Material for this task below:
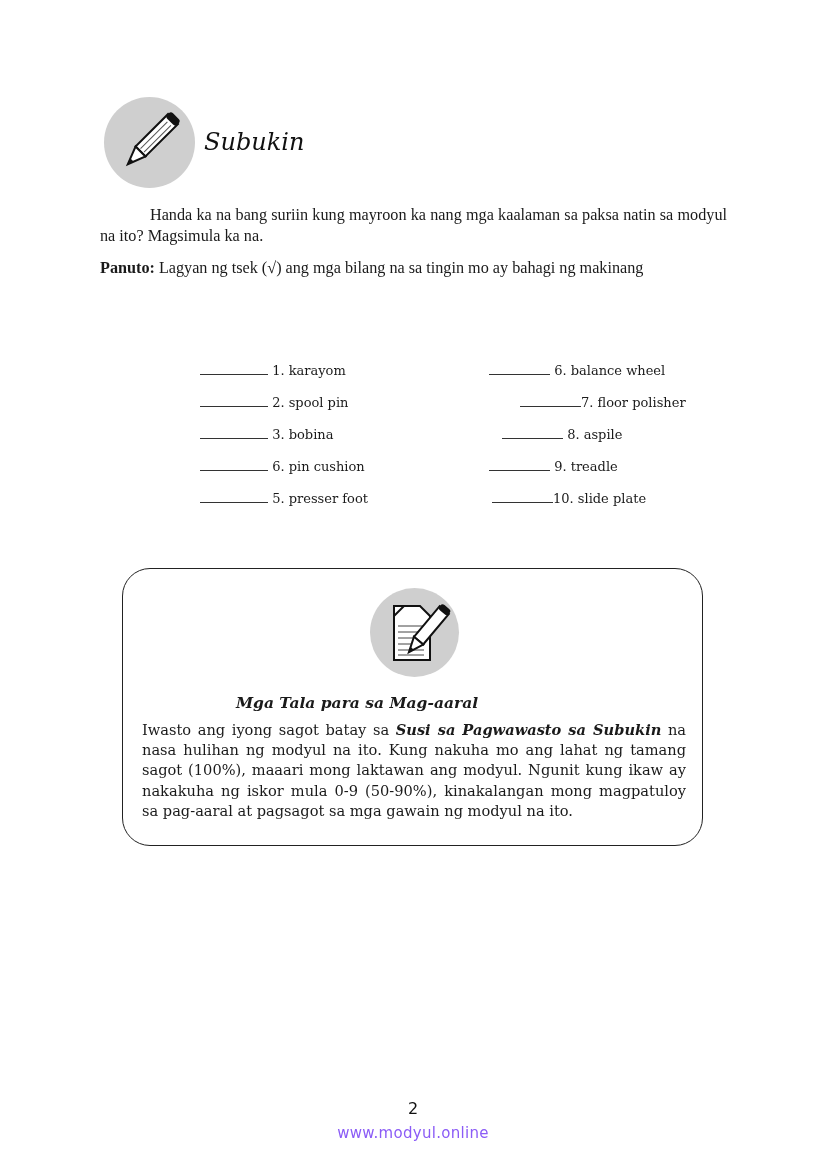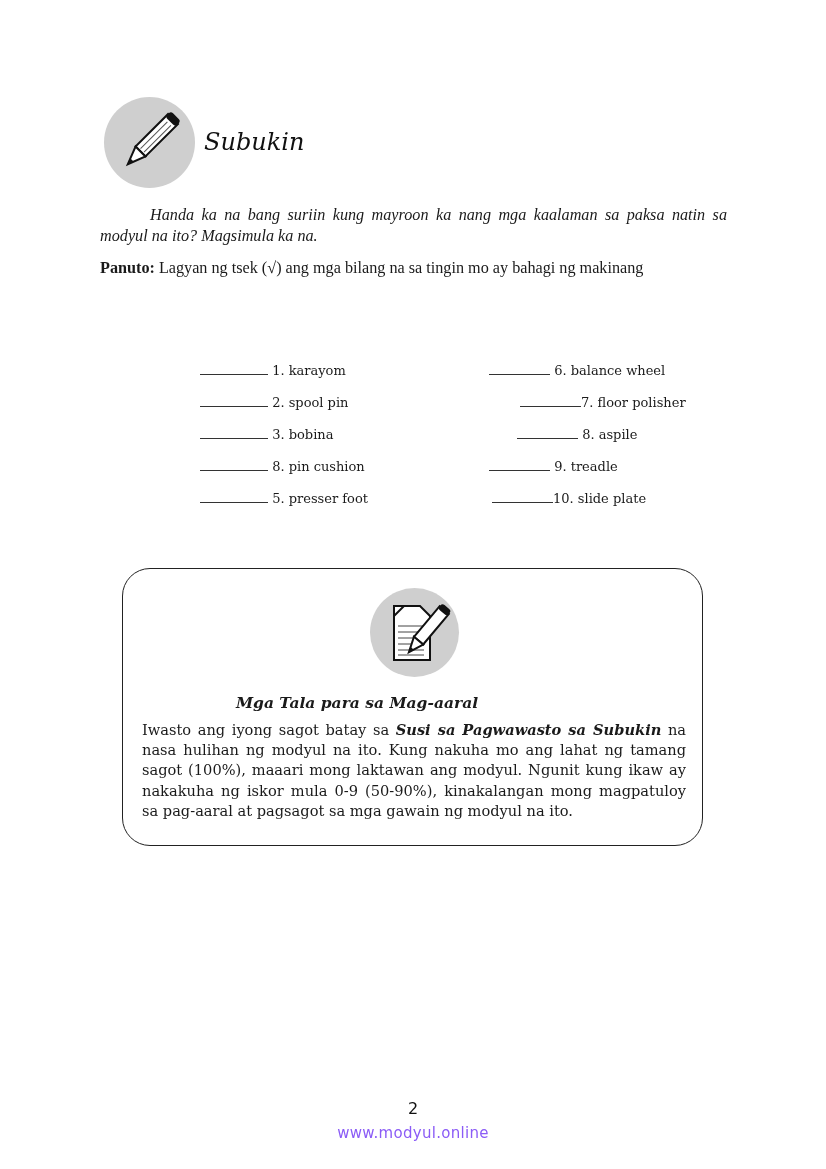--- a/index.html
+++ b/index.html
@@ -10,7 +10,7 @@
   .icon-circle { position: absolute; left: 104px; top: 97px; width: 91px; height: 91px; border-radius: 50%; background: #cfcfcf; }
   .title { position: absolute; left: 204px; top: 128px; font-family: "DejaVu Serif", serif; font-weight: normal; font-style: italic; font-size: 24px; color: #111; }
   .para { position: absolute; left: 100px; width: 627px; font-family: "Liberation Serif", serif; font-size: 16.2px; line-height: 21px; text-align: justify; }
-  .intro { top: 205px; text-indent: 50px; font-style: italic; }
+  .intro { top: 205px; text-indent: 50px; }
   .panuto { top: 258px; }
   .panuto .lbl { font-weight: bold; }
   .panuto .hang { display: block; padding-left: 69px; }

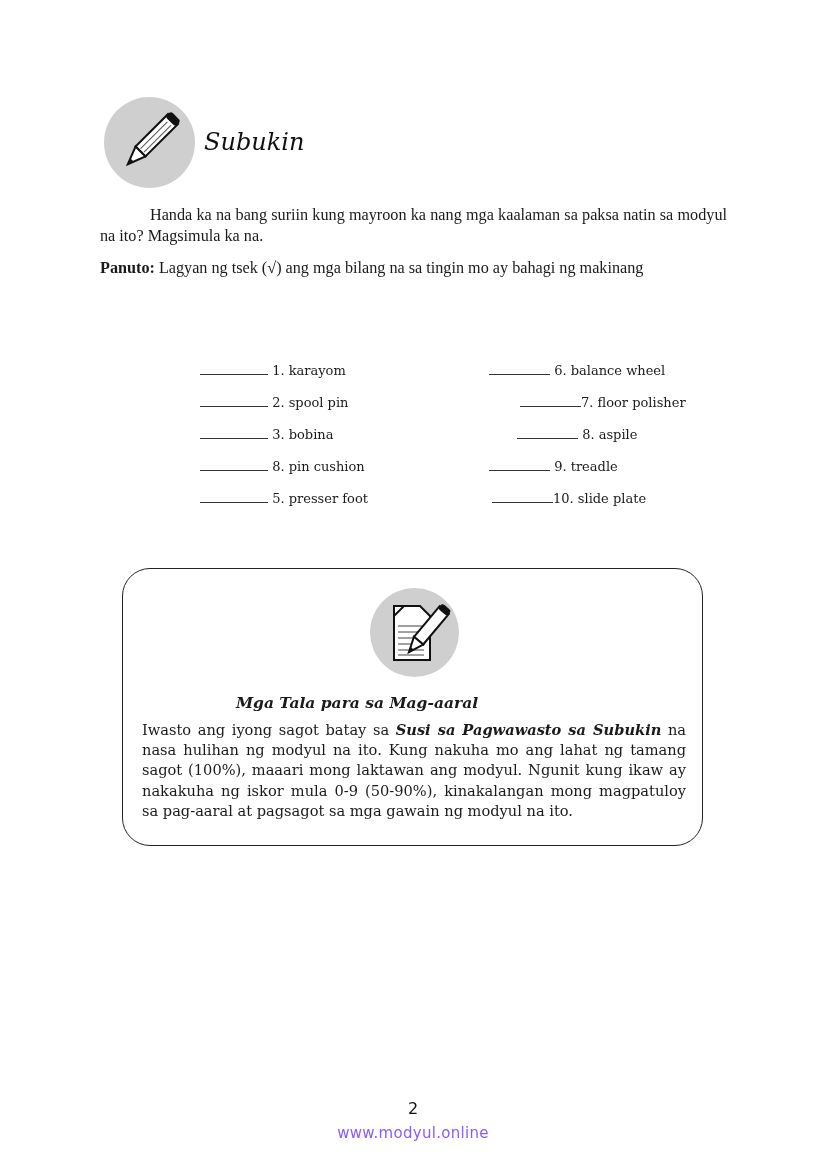--- a/index.html
+++ b/index.html
@@ -76,7 +76,7 @@
 <div class="item" style="left:520px; top:394px;text-align:center;">
   <span class="blank" style="width:61px;"></span><span>7. floor polisher</span>
 </div>
-<div class="item" style="left:517px; top:426px;">
+<div class="item" style="left:502px; top:426px;">
   <span class="blank" style="width:61px;"></span>
   <span>8. aspile</span>
 </div>

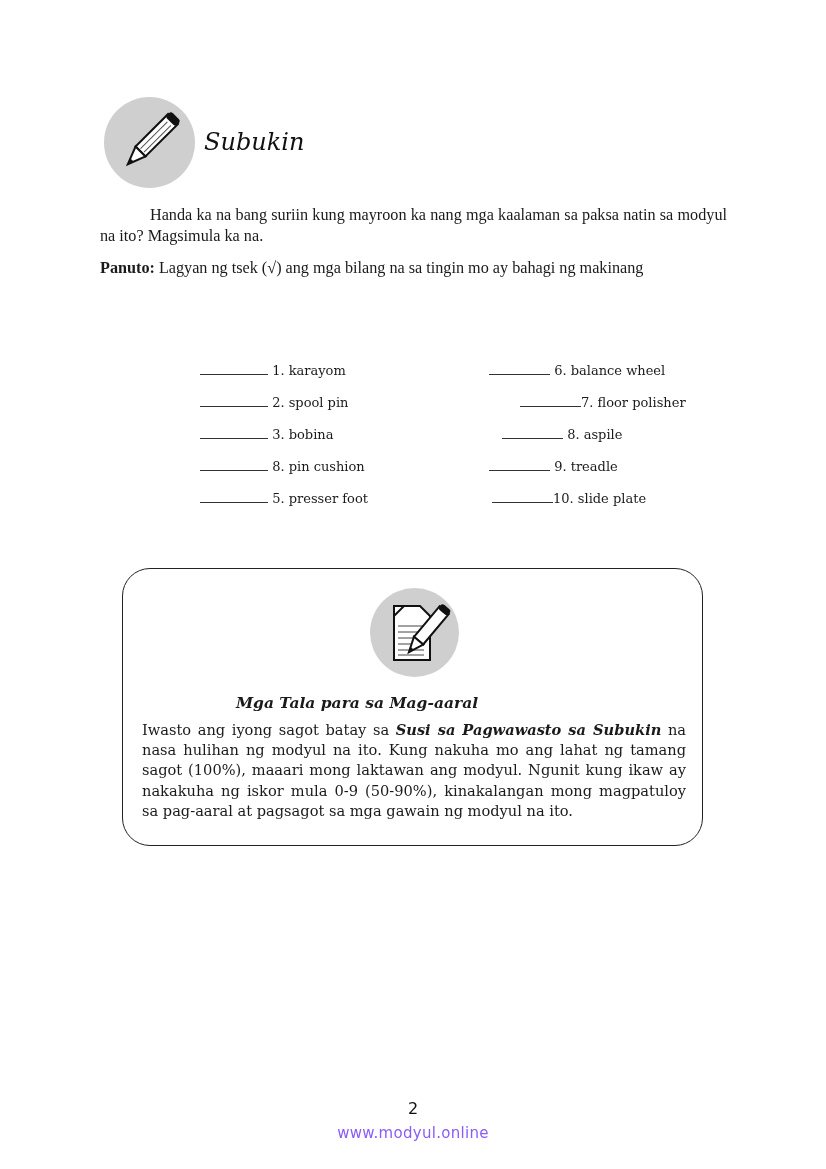--- a/index.html
+++ b/index.html
@@ -62,7 +62,7 @@
 </div>
 <div class="item" style="left:200px; top:458px;">
   <span class="blank" style="width:68px;"></span>
-  <span>8. pin cushion</span>
+  <span>6. pin cushion</span>
 </div>
 <div class="item" style="left:200px; top:490px;">
   <span class="blank" style="width:68px;"></span>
End of Material for this task.
The entries above are to be repeated exactly, except for any pictures.

--- a/index.html
+++ b/index.html
@@ -10,7 +10,7 @@
   .icon-circle { position: absolute; left: 104px; top: 97px; width: 91px; height: 91px; border-radius: 50%; background: #cfcfcf; }
   .title { position: absolute; left: 204px; top: 128px; font-family: "DejaVu Serif", serif; font-weight: normal; font-style: italic; font-size: 24px; color: #111; }
   .para { position: absolute; left: 100px; width: 627px; font-family: "Liberation Serif", serif; font-size: 16.2px; line-height: 21px; text-align: justify; }
-  .intro { top: 205px; text-indent: 50px; font-style: italic; }
+  .intro { top: 205px; text-indent: 50px; }
   .panuto { top: 258px; }
   .panuto .lbl { font-weight: bold; }
   .panuto .hang { display: block; padding-left: 69px; }

--- a/index.html
+++ b/index.html
@@ -76,7 +76,7 @@
 <div class="item" style="left:520px; top:394px;text-align:center;">
   <span class="blank" style="width:61px;"></span><span>7. floor polisher</span>
 </div>
-<div class="item" style="left:517px; top:426px;">
+<div class="item" style="left:502px; top:426px;">
   <span class="blank" style="width:61px;"></span>
   <span>8. aspile</span>
 </div>

--- a/index.html
+++ b/index.html
@@ -62,7 +62,7 @@
 </div>
 <div class="item" style="left:200px; top:458px;">
   <span class="blank" style="width:68px;"></span>
-  <span>8. pin cushion</span>
+  <span>6. pin cushion</span>
 </div>
 <div class="item" style="left:200px; top:490px;">
   <span class="blank" style="width:68px;"></span>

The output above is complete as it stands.